Jeff. Rabbit galantine with pork and chicken livers. (Some people list galantine as a synonym for aspic, but evidently it’s actually served in an aspic [meat jelly]). It’s sweet, but the judges love it.

Paul. Sweetbreads with oxtail jus and celery roote puree. He says he serves it at his restaurant all the time. Remind me never to eat there. The mudges think whoever made it doesn’t know how to prepare sweetbreads. Evidently you just blanch them.

Sarah also plays it safe with good old liver and onions, which brings back many happy childhood memories for the mudges.

Lauren makes Thai pork cheeks and fried sweetbreads with sticky rice. There’s too much rice on the spoon and the mudges don’t like it.

The hatches open to reveal Gregg, Khristianne, Jeff, Adam, Uno, Ninamarie, and Lauren. Before anyone reveals their picks, they ask Gregg to tell them about his dish. He starts to, but when Ludo sees which dish it is, he goes off on him for cooking Asian. Gregg just stands there saying “Yes, chef” over and over. Tony tells him he liked it and Gregg goes back to holding, where he promptly throws a shit fit, asking “Is that mentoring? Is that mentoring?” This same technique, Ludo cussing you out if you don’t listen to him, has been fine for his other teammates, mind you, it’s just how a French chef operates. And yes, earlier he made nasty comments about Paul, who, BTW, gave up some of his own cooking time to give him something to bite on while Gregg was getting his finger bandaged. But let Ludo turn that technique on Mr. Culinary Instructor and he starts whining. I wish he’d cut off more than just part of his finger.

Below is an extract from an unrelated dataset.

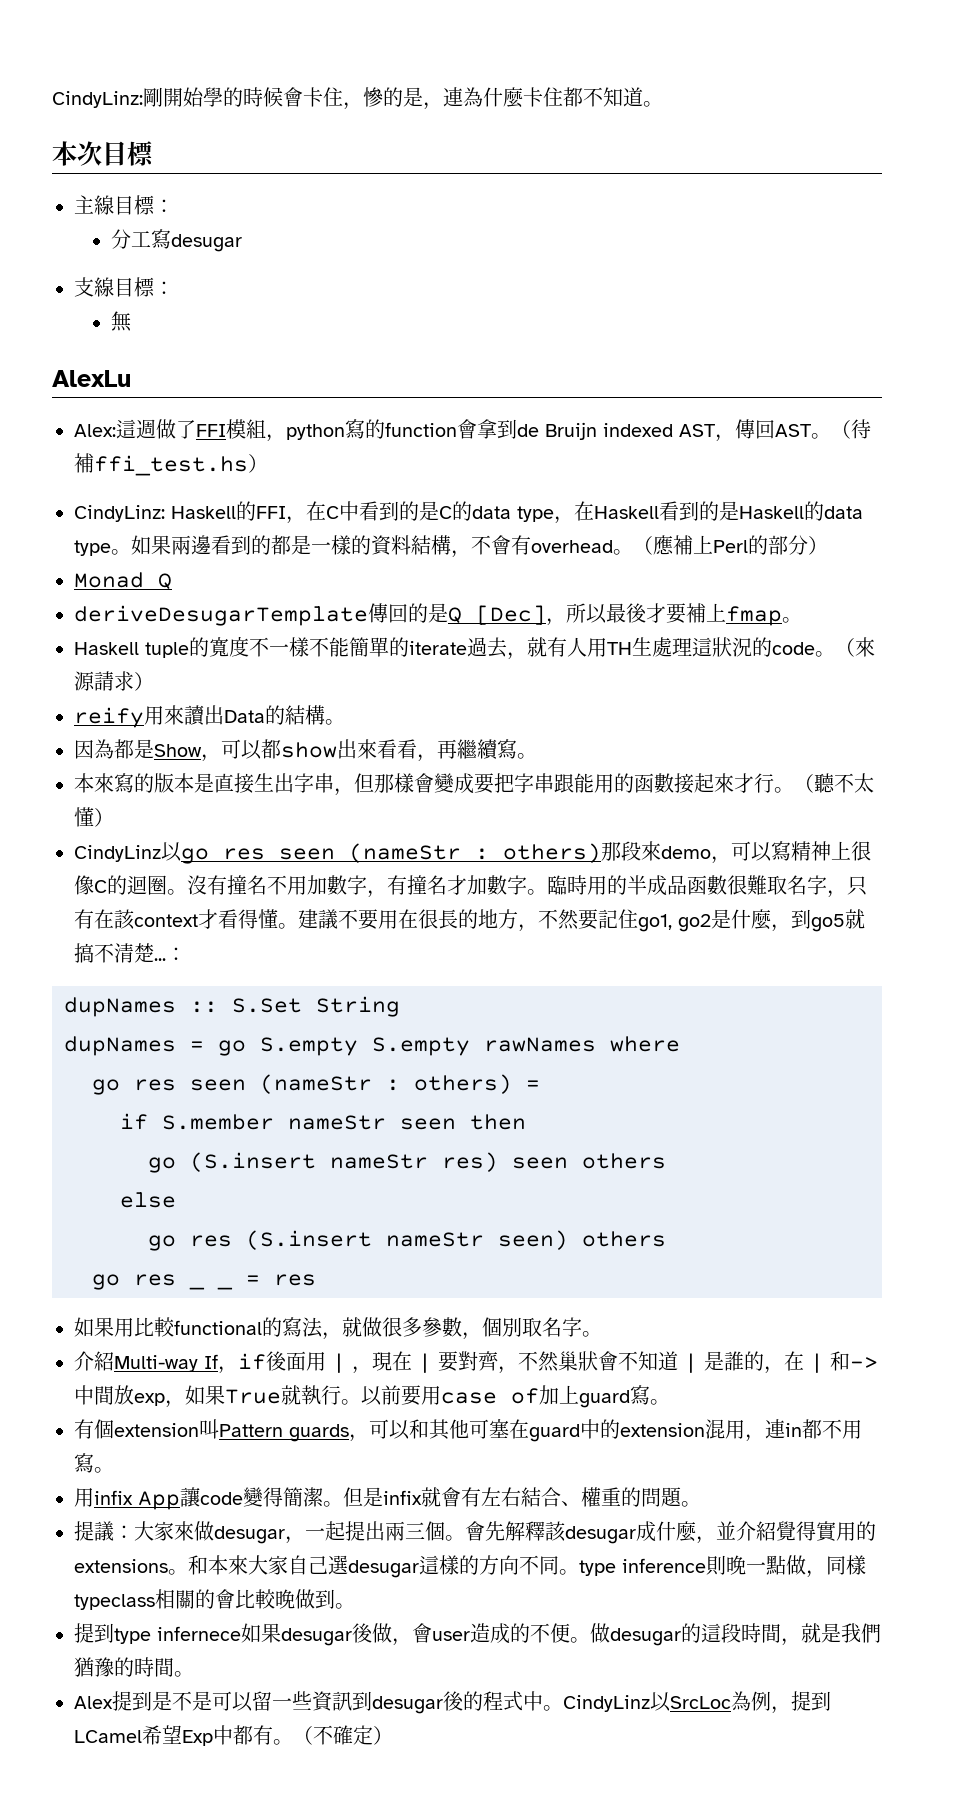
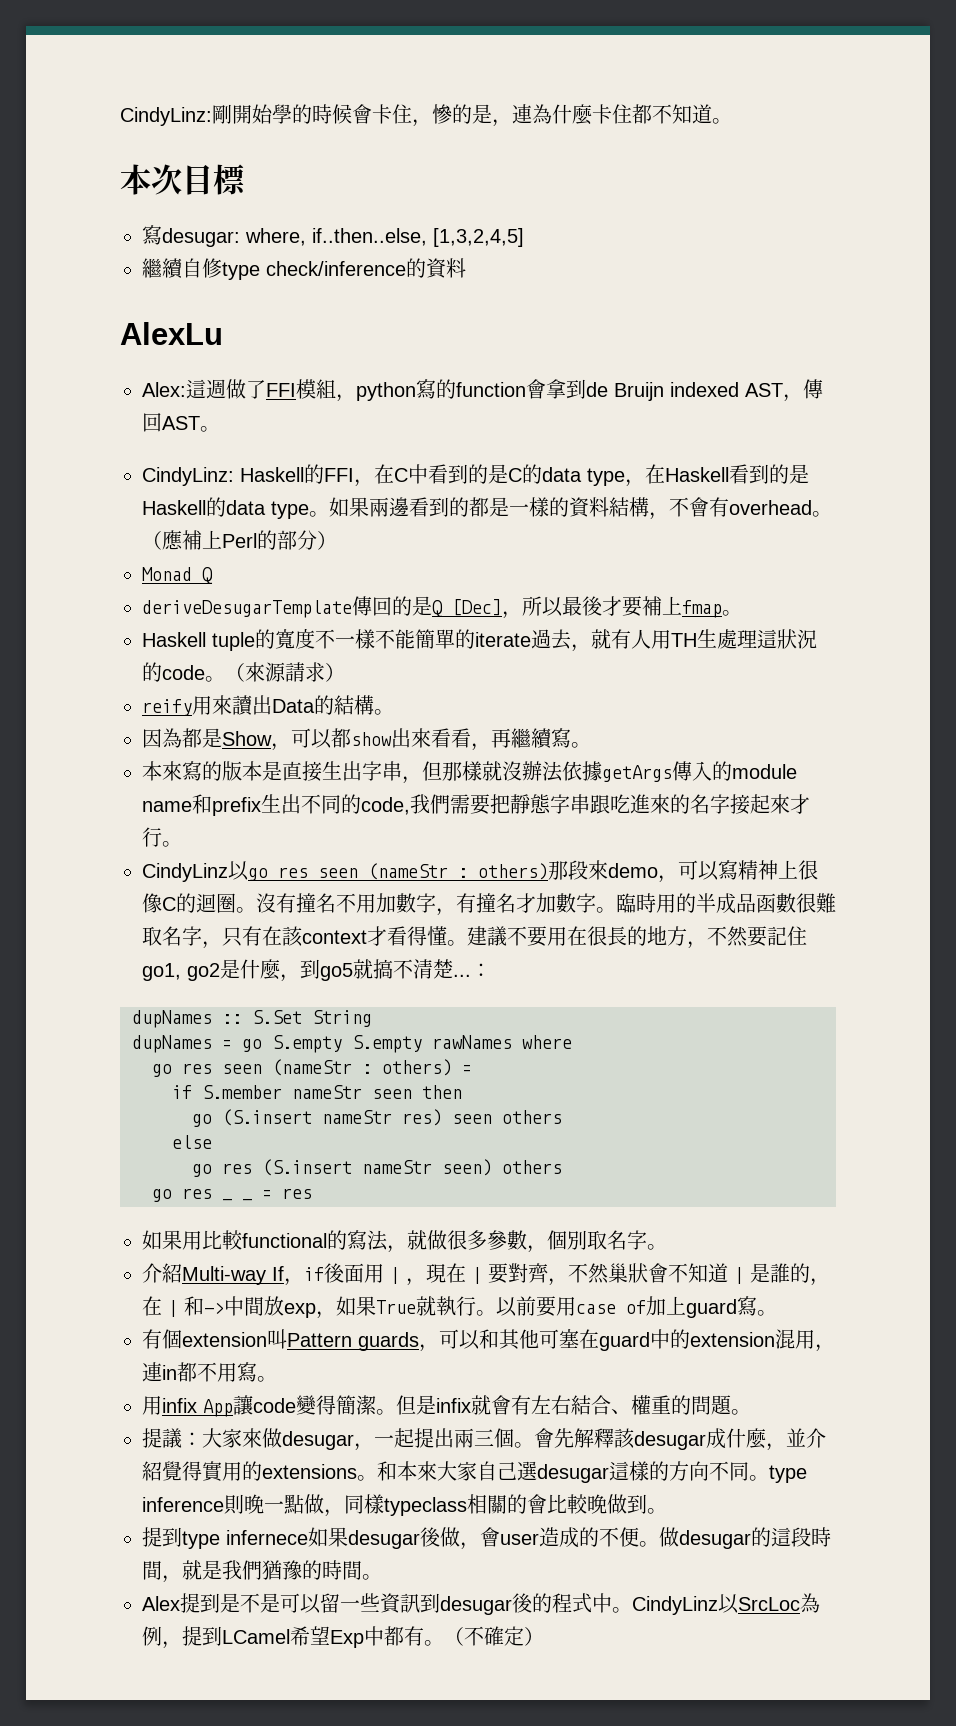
[74,195,174,215] [110,229,242,252] [74,277,174,297] [110,311,132,332] 主線目標： // 分工寫desugar // 支線目標： // 無 -> [142,225,524,247] [142,258,466,280] 寫desugar: where, if..then..else, [1,3,2,4,5] // 繼續自修type check/inference的資料
[831,419,871,439] [74,453,268,476] （待補ffi_test.hs） -> (220, 429) none
[414,773,674,794] 會變成要把字串跟能用的函數 -> [482,761,797,782] [142,794,730,816] 就沒辦法依據getArgs傳入的module name和prefix生出不同的code,我們需要把靜態字串跟吃進來的名字
[794,773,874,793] [74,807,114,827] （聽不太懂） -> (182, 844) none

Nigella’s best: Khristianne. Worst, Adam.

Ludo’s best: Jeff. Worst, Uno. Ludo’s more gracious about picking Jeff again than Malarkey’s been all season. I really want to watch his season of Top Chef.

Brian: Best, Khristianne. Worst, Lauren. Uh oh.

Tony: Best, Uno. Worst, Ninamarie. This is the first time a chef’s gotten both a red and a gold star, but it had to happen sometime as the number of chefs got smaller, didn’t it? I expect she’ll be safe and Ninamarie, Adam, and Lauren will go. Since Uno is also a worst chef, she has to stay while Jeff and Khristianne go back to holding. Khristianne tells Gregg what we all she really thinks of him.

The judges talk to the four chefs, then discuss the dishes. Ninamarie interviews that she’s sure she’ll be staying, since she has a total of three gold stars from previous challenges and Lauren’s been in the bottom before. I think it’s a little like Project Runway, where they don’t consider your previous work, but only the current challenge. And in the case of Uno, at least, they agree that shrimp heads don’t really count as offal, since they’re fairly common in Asian cuisine.

When they return, they have two unanimous decisions. Brian sends first Adam, then Ninamarie, home. Tony then sends Uno home for not embracing the challenge, and he’s now also down to one teammember.

I’ll try to post my coverage of Episode 7 tomorrow.